■ **What you are asked to do**: Reproduce each line of the entries that carries "Paket".

■ **Data to examine**:
=-=-=
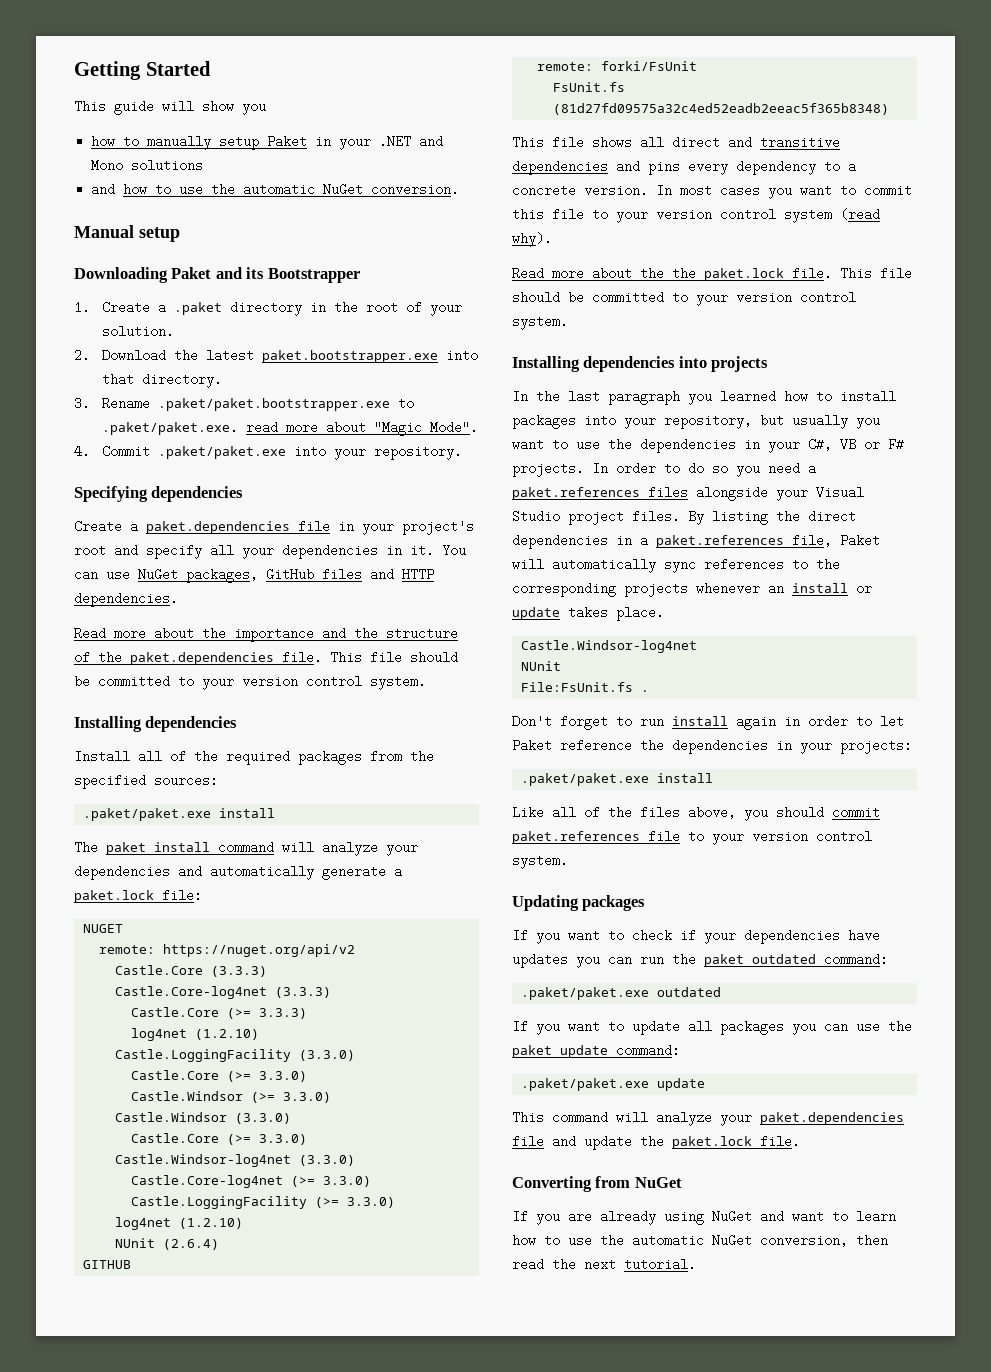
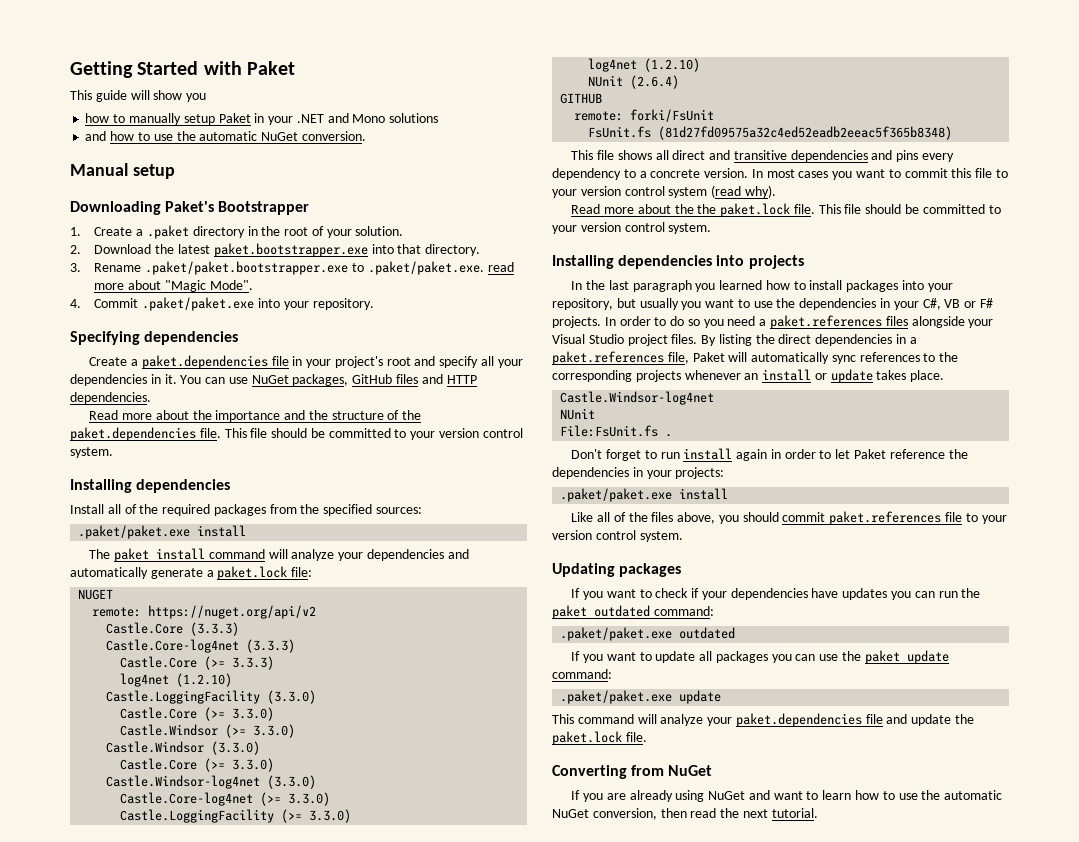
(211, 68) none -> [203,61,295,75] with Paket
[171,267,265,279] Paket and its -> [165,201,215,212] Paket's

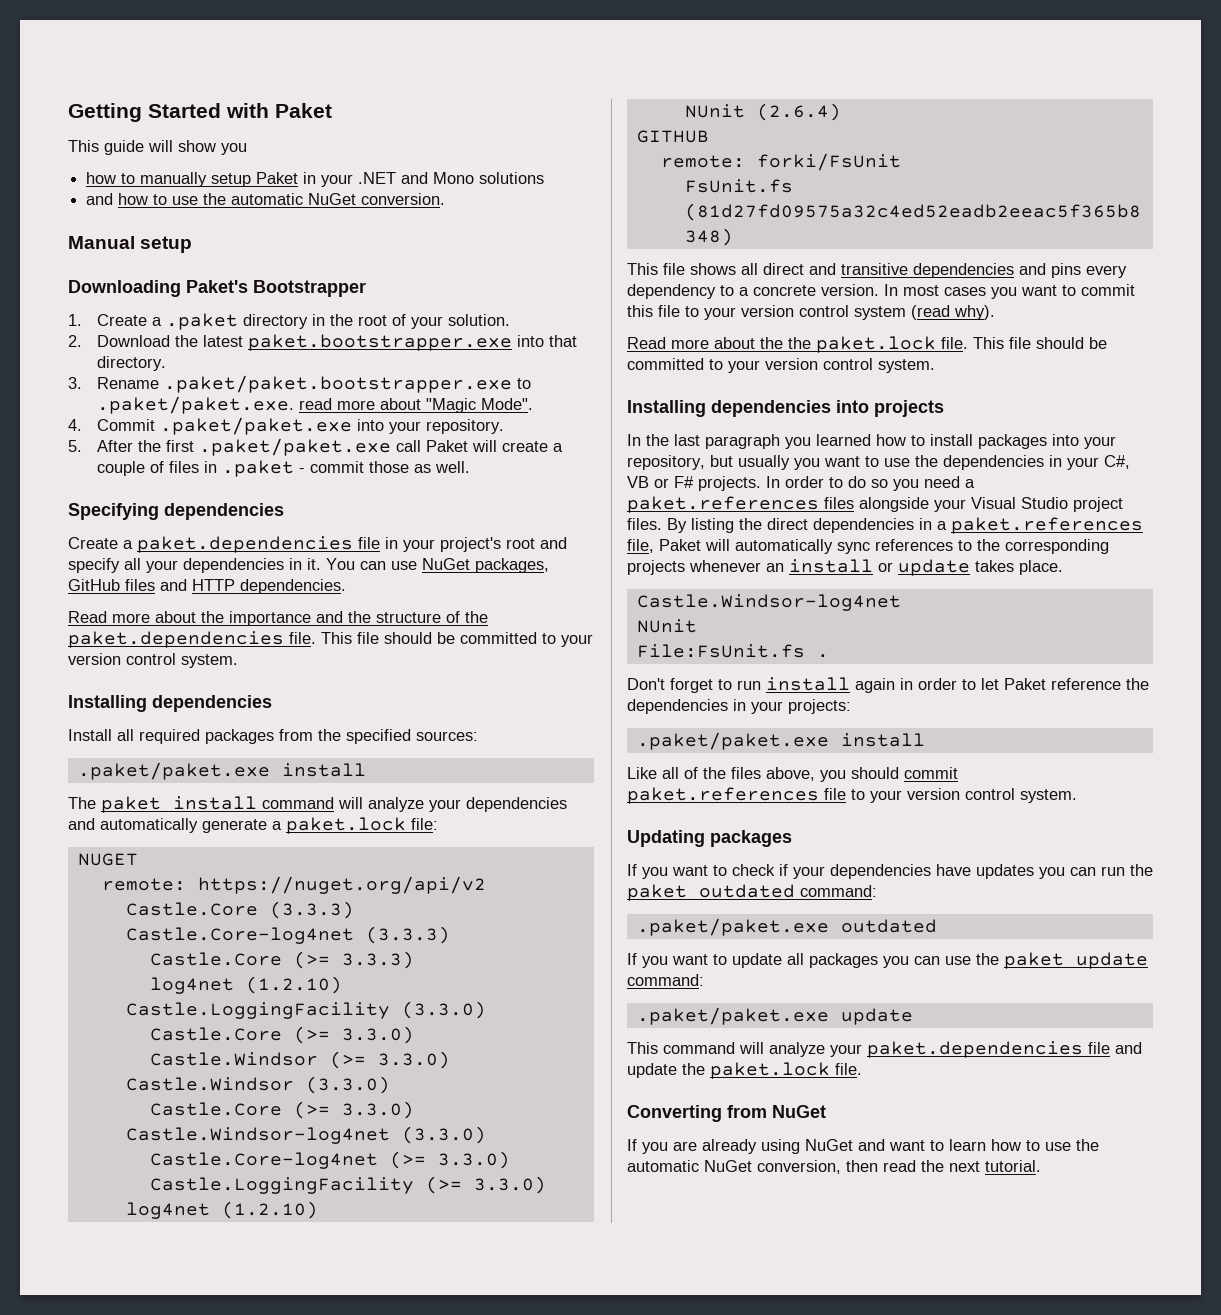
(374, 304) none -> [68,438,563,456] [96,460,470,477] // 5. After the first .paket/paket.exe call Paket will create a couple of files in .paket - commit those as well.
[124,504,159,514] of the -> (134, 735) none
=-=-=
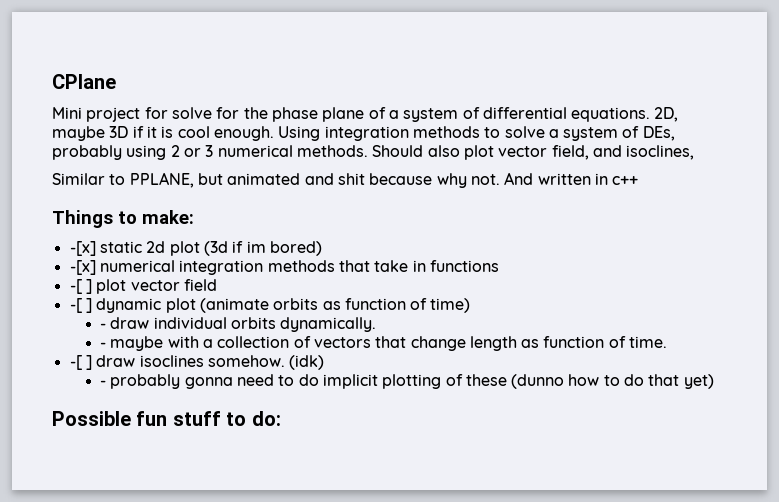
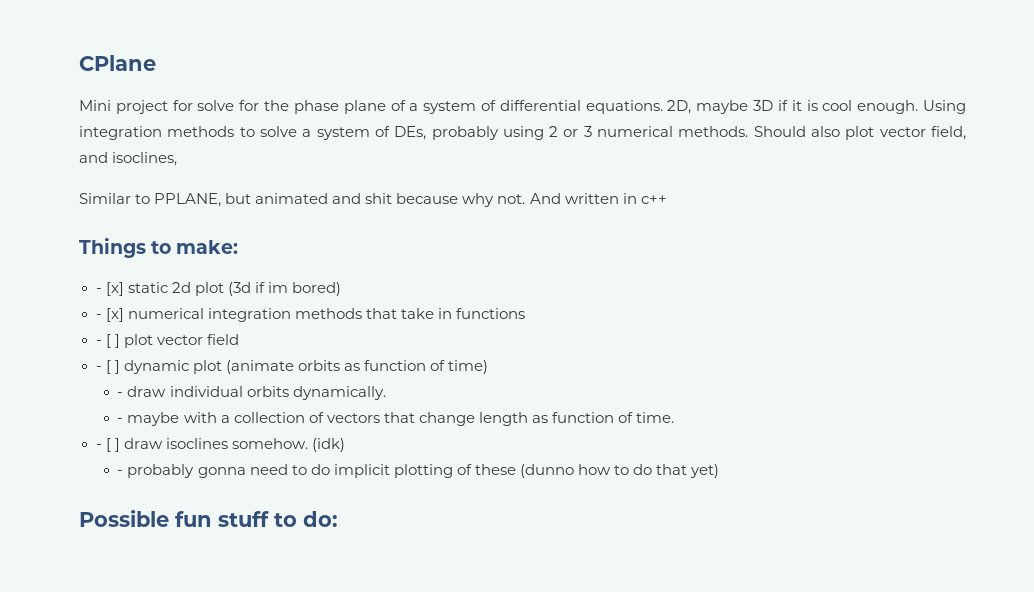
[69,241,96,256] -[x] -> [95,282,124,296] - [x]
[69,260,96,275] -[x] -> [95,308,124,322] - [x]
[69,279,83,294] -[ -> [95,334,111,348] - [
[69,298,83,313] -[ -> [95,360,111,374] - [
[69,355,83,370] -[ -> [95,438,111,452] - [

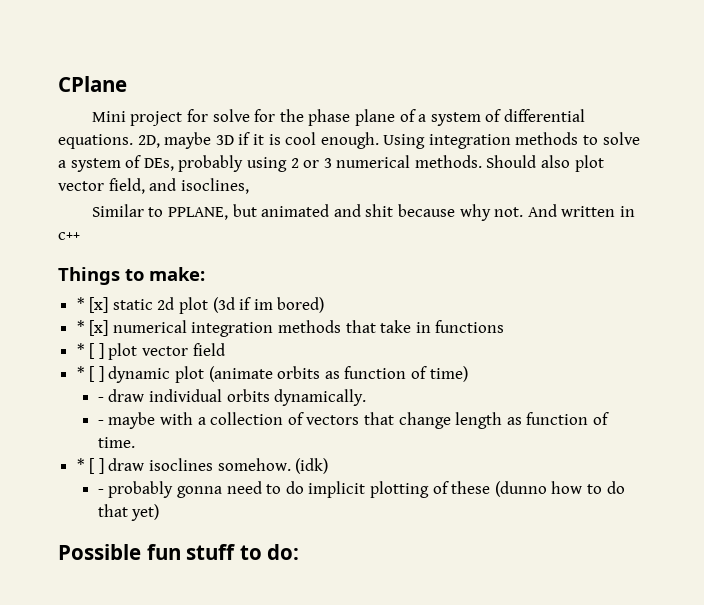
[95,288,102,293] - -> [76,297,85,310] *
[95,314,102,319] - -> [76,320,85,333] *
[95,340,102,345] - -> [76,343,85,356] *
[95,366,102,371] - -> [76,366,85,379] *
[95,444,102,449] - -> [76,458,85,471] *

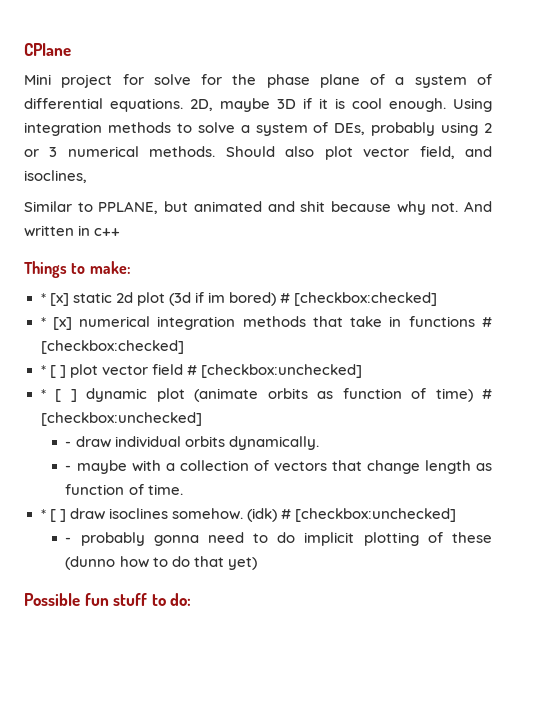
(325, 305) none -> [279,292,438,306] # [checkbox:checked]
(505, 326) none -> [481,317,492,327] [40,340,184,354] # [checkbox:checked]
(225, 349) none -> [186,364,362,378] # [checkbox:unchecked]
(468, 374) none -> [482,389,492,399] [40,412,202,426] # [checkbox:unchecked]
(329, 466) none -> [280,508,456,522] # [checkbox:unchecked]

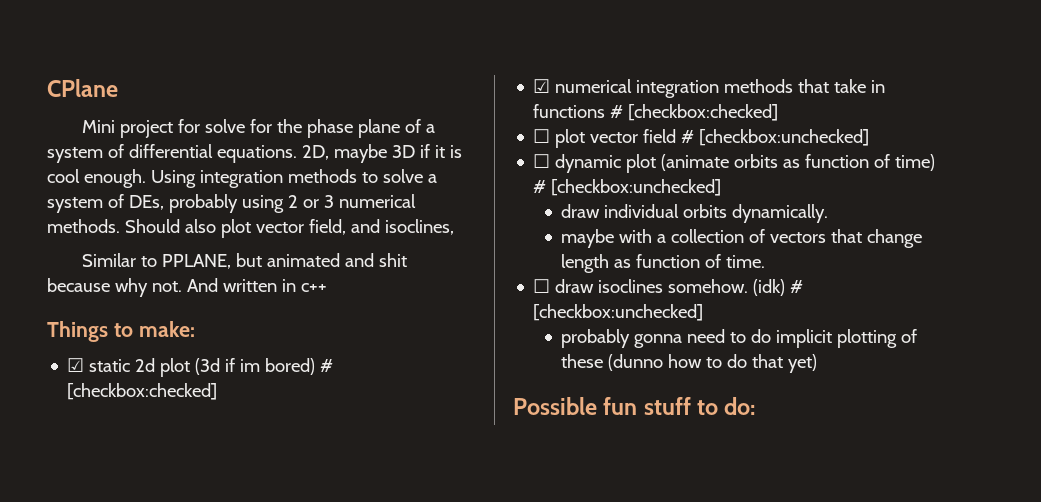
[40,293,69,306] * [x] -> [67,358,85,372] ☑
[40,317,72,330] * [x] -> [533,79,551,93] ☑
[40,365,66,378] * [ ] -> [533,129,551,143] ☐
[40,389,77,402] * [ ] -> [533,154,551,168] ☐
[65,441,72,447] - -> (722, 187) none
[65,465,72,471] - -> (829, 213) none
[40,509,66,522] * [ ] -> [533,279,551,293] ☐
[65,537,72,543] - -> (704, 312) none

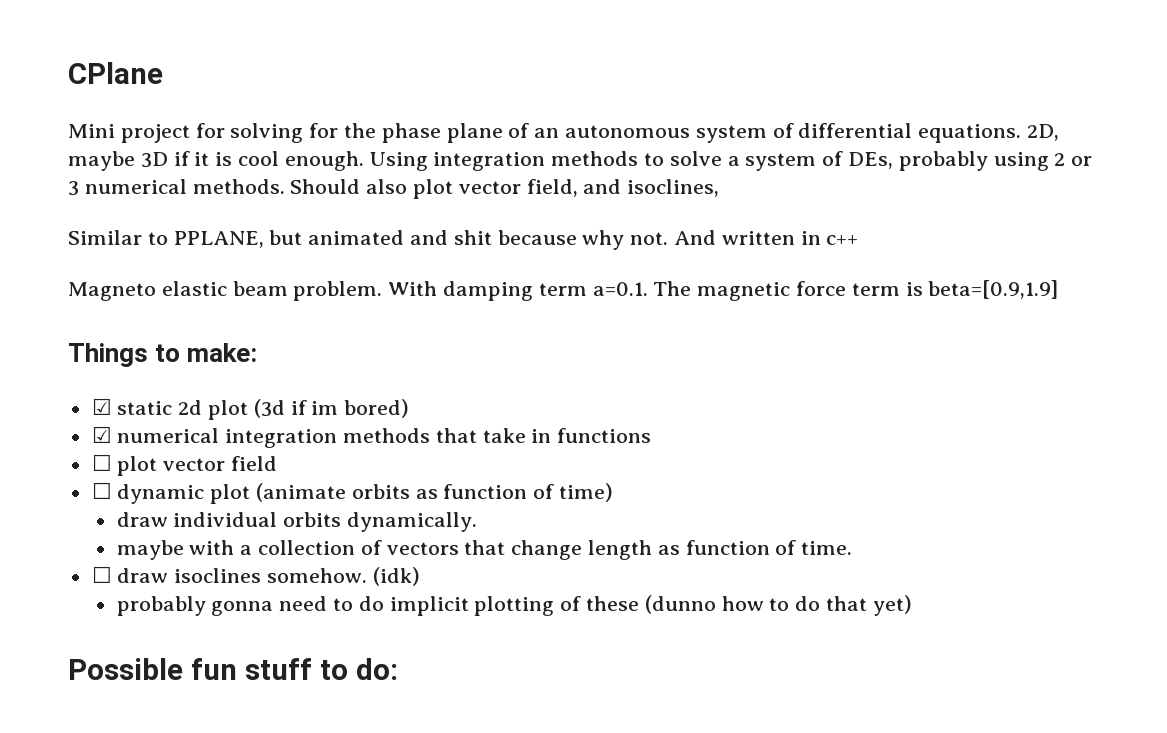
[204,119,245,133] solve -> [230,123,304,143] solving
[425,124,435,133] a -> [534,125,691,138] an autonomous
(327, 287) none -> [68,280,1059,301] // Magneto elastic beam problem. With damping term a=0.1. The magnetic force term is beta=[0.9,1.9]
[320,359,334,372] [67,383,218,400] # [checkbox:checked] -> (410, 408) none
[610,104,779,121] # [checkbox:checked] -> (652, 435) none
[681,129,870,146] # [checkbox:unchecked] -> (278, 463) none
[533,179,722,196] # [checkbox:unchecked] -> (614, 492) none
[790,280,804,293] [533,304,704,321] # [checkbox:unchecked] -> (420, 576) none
=-=-=
■ **Answer space**:
(211, 68) none -> [203,61,295,75] with Paket
[171,267,265,279] Paket and its -> [165,201,215,212] Paket's
(374, 304) none -> [68,438,563,456] [96,460,470,477] // 5. After the first .paket/paket.exe call Paket will create a couple of files in .paket - commit those as well.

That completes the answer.